- Born: 15 July 1934 Harrow, London, England
- Died: 26 July 1959 (aged 25) King George Island
- Occupation: Meteorologist
- Employer: Falkland Islands Dependencies Survey

= Dennis R. Bell =

British meteorologist (1934–1959)

Dennis R. "Tink" Bell (15 July 1934 – 26 July 1959) was a British meteorologist who worked for the then Falkland Islands Dependencies Survey (FIDS). He accidentally fell and died in a crevasse at King George Island while on an Antarctica mission in 1959, though his remains were not recovered until 2025.

== Early life and career ==
Dennis Bell, who was also known as Dennis Tink Bell, was born in 1934 and was the oldest of three siblings. He obtained his secondary school education from Harrow County School for Boys. After high school, he joined the Royal Air Force for National Service where he received training as a radio operator. In 1958, he joined FIDS as a meteorologist and his initial posting was a two-year term at Admiralty Bay, a small United Kingdom research base staffed by about six people, located on King George Island in the South Shetland Islands, approximately 120 kilometres off the northern coast of the Antarctic Peninsula.

== Death ==
On 26 July 1959, Bell, accompanied by three colleagues and two dog sledges, departed from the base to ascend a glacier for survey and geological work. While climbing, the party crossed a crevassed section covered in deep, soft snow, which made progress difficult and caused fatigue among the dogs, according to the British Antarctic Survey. Bell proceeded ahead without skis to encourage the group, but fell through a snow bridge over a crevasse.

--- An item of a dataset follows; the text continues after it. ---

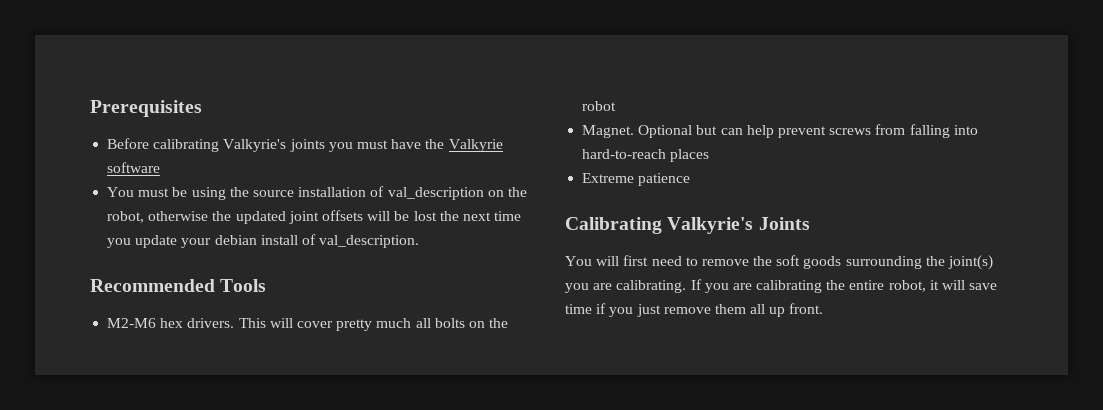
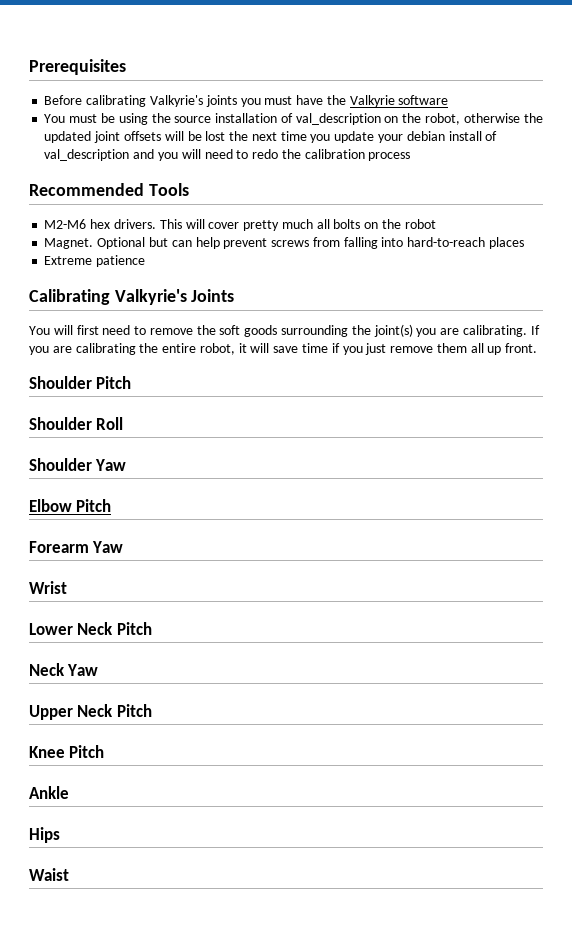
[319,235,420,248] val_description. -> [44,149,411,161] val_description and you will need to redo the calibration process
(824, 308) none -> [29,376,132,389] [29,417,124,430] [29,458,127,471] [29,499,112,512] [29,541,124,553] [29,581,67,594] [29,622,152,635] [29,663,99,676] [29,704,152,720] [29,745,105,758] [29,786,69,799] [29,827,60,843] [29,868,69,881] // Shoulder Pitch // Shoulder Roll // Shoulder Yaw // Elbow Pitch // Forearm Yaw // Wrist // Lower Neck Pitch // Neck Yaw // Upper Neck Pitch // Knee Pitch // Ankle // Hips // Waist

Former British Antarctic Survey director Sir Vivian Fuchs recounted the incident in his book Of Ice and Men. He wrote that Bell's colleague, Stokes, called down and received a reply before lowering a rope about 30 metres. Bell secured the rope to his belt, and Stokes attached the other end to the sled dogs to assist with hauling. As Bell neared the surface, his body became wedged against the edge, the belt broke, and he fell back into the crevasse.

Stokes descended the glacier and encountered meteorologist Ken Gibson and geologist Colin Barton heading upward. The three attempted to return to the crevasse, but worsening weather prevented them from reaching it immediately. According to Gibson, they arrived at the site roughly 12 hours later, by which time survival was considered impossible and his body was not recovered

== Remains discovery ==
Bell's remains were not discovered until 19 January 2025, 66 years after his demise. The remains, revealed due to melting glaciers, were discovered by a team from the Henryk Arctowski Polish Antarctic Station. The bone fragments were transported to the Falkland Islands aboard the British Antarctic Survey's research vessel Sir David Attenborough and subsequently taken to London for DNA analysis which revealed the owner. Alongside the remains, the Polish team recovered more than 200 personal effects, including radio equipment, a flashlight, ski poles, an inscribed wristwatch, and a Swedish-made knife.

== Legacy ==
Bell Point on King George Island was named after him in his honour.